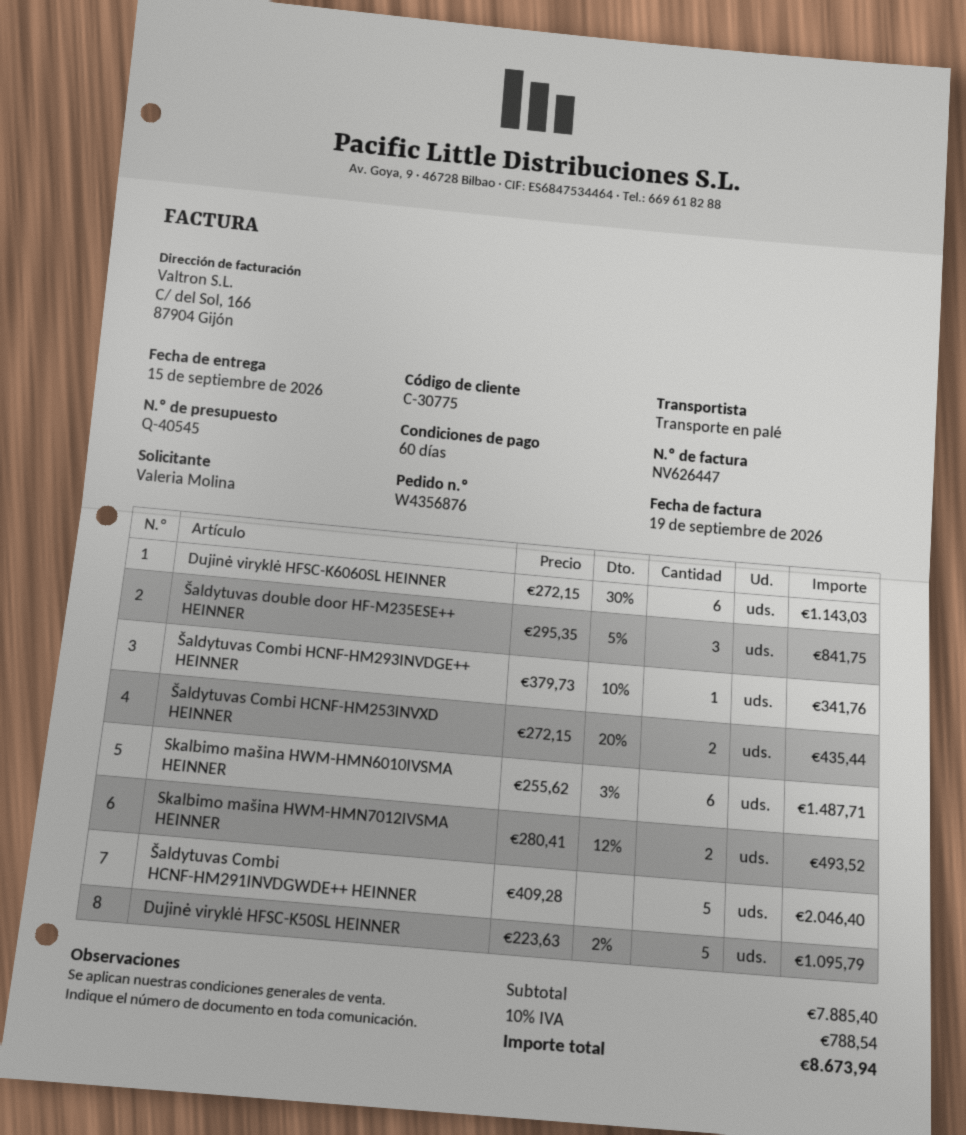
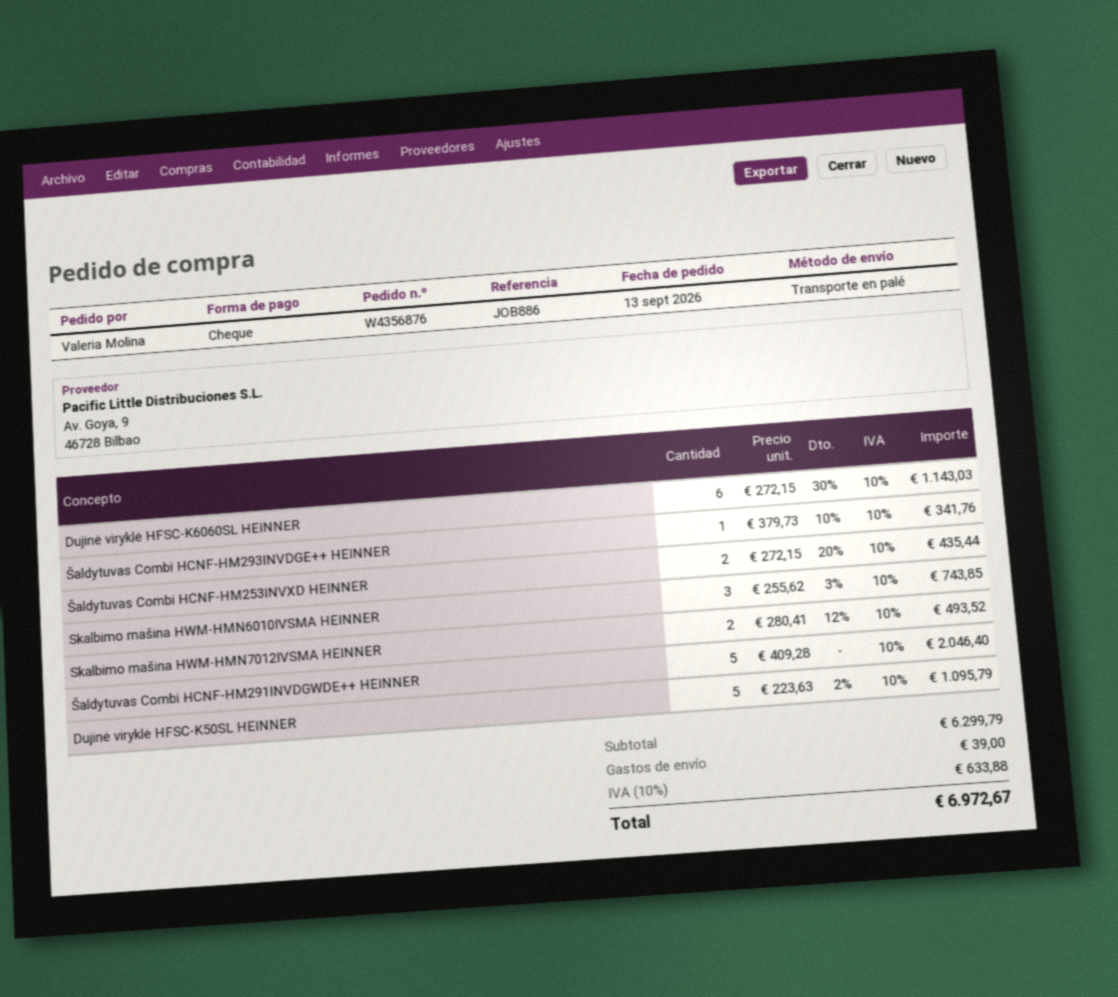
Šaldytuvas double door HF-M235ESE++ HEINNER: 3 x 295.35 - 5% = 841.75 -> none
Skalbimo mašina HWM-HMN6010IVSMA HEINNER: 6 x 255.62 - 3% = 1487.71 -> 3 x 255.62 - 3% = 743.85
subtotal: 7885.40 -> 6299.79
shipping: none -> 39.00
tax: 10% = 788.54 -> 10% = 633.88
total: 8673.94 -> 6972.67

REQUIREMENT
Take from the listing above each line that contains the string "HEINNER".

TASK SOLUTION
Šaldytuvas double door HF-M235ESE++ HEINNER: 3 x 295.35 - 5% = 841.75 -> none
Skalbimo mašina HWM-HMN6010IVSMA HEINNER: 6 x 255.62 - 3% = 1487.71 -> 3 x 255.62 - 3% = 743.85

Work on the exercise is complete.